Squeakross’ puzzles are the best introduction to picross I’ve ever seen, but that’s not the only reason I’ve been losing sleep to play it over the past week. Much like a rat, I’m a treat-motivated creature, and Squeakross offers rewards for every puzzle you solve. Each one grants you a new decoration for your rat’s home or a piece of clothing for them to wear. The decorating aspect of Squeakross is surprisingly robust, with hundreds of pieces of furniture to choose from and multiple color variations for each one that you can earn by completing more difficult puzzles. You can stack some objects on top of each other, section off parts of rooms, and unlock more rooms to expand your home. Once you place an item, you can even click it to have your rat interact with it.

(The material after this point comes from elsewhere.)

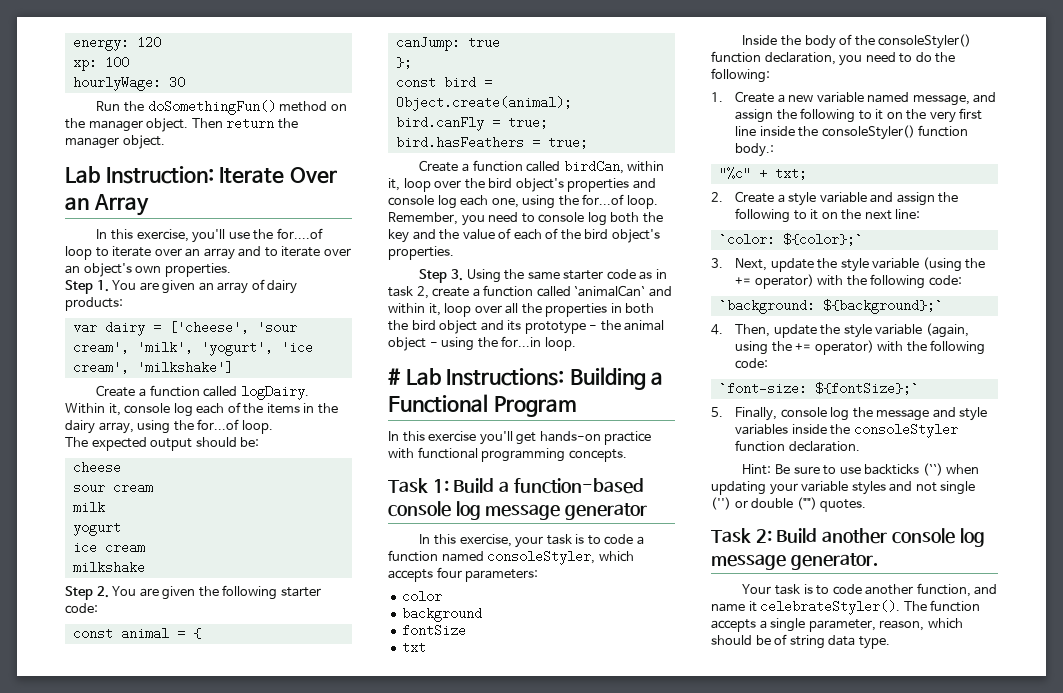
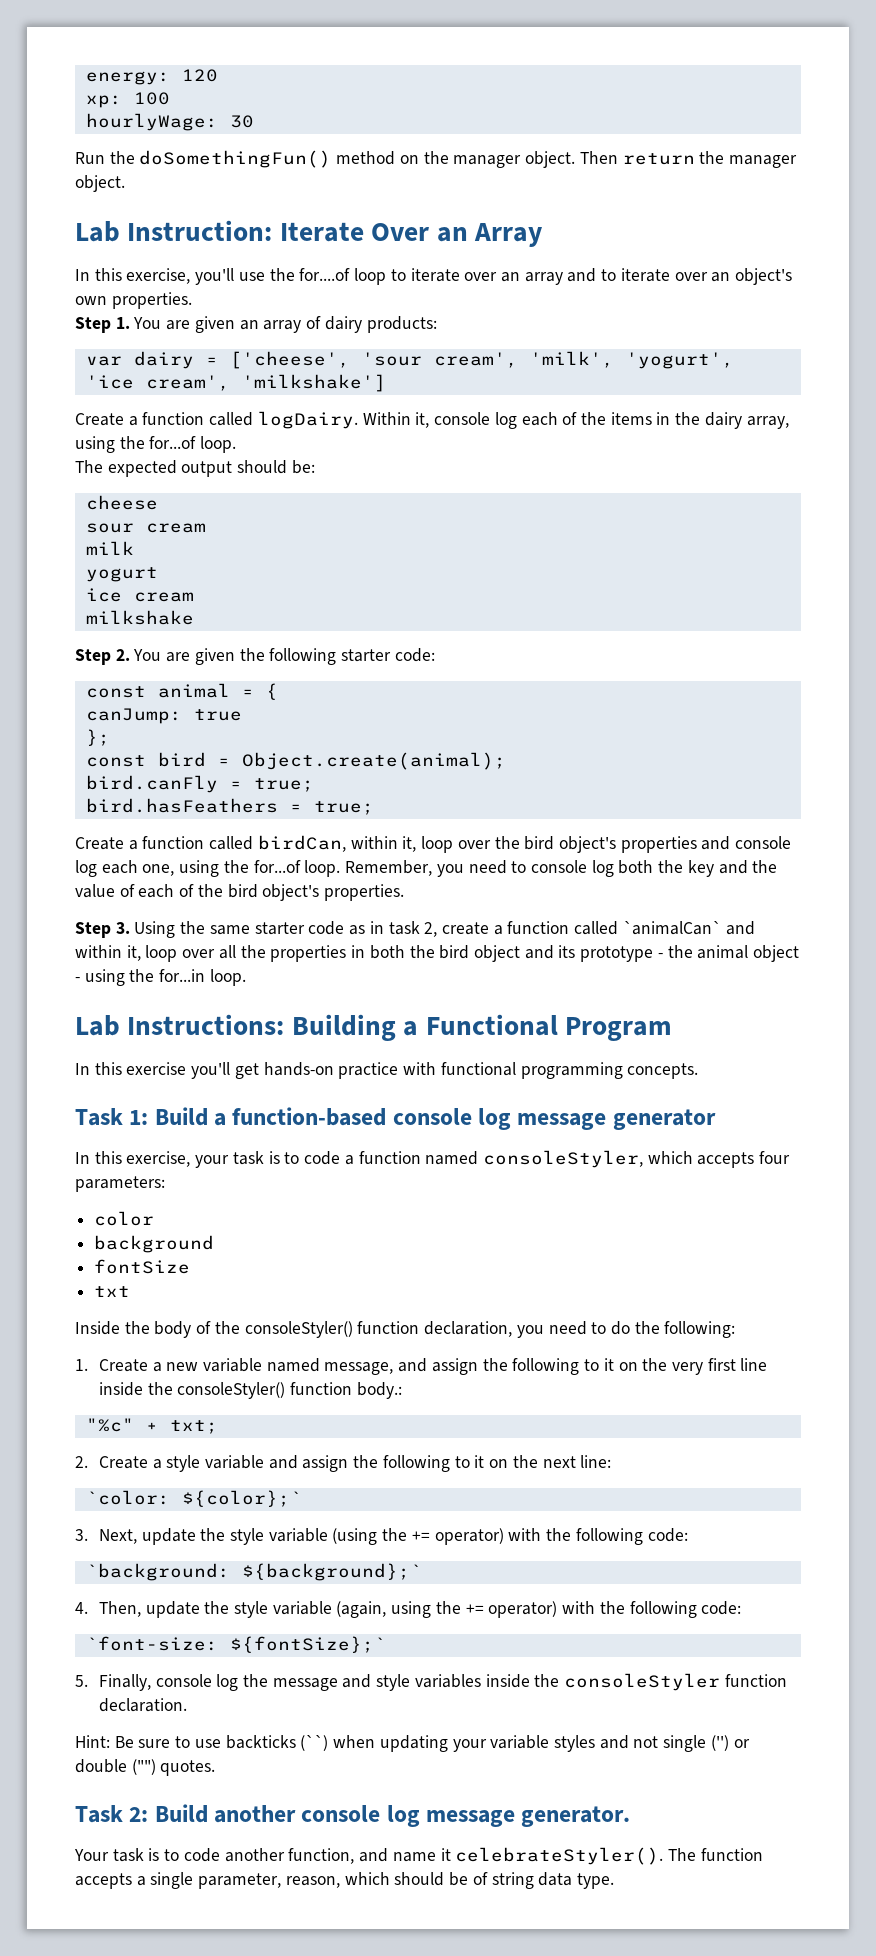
[388,368,401,385] # -> (246, 977) none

It’s the excellent puzzles that really make Squeakross worth playing, but the most charming part about it is how sincerely it wants to teach the player to love the beautiful but unfairly maligned rodent that is the rat. In between puzzles, you’ll receive emails containing information about real-life rat rescues that you can support, as well as rat facts and pictures of various rodents — a feature that I frankly think would improve any game. For instance, did you know that rats can tell the difference between smells hitting each of their nostrils, which is how they’re able to track the source of scents so well? You do now, thanks to Squeakross.
Despite my love of rats, I initially ignored Squeakross when it landed on Switch and PC earlier this month, thinking it would be one more picross game I played once or twice and never touched again. Instead, it’s become all I want to play lately, and may very well have opened the door to the entire genre for me. Picross fanatics probably don’t need any more encouragement to pick up any new nonogram game, but even if these kinds of puzzles usually leave you cold, Squeakross might be the game to change your mind.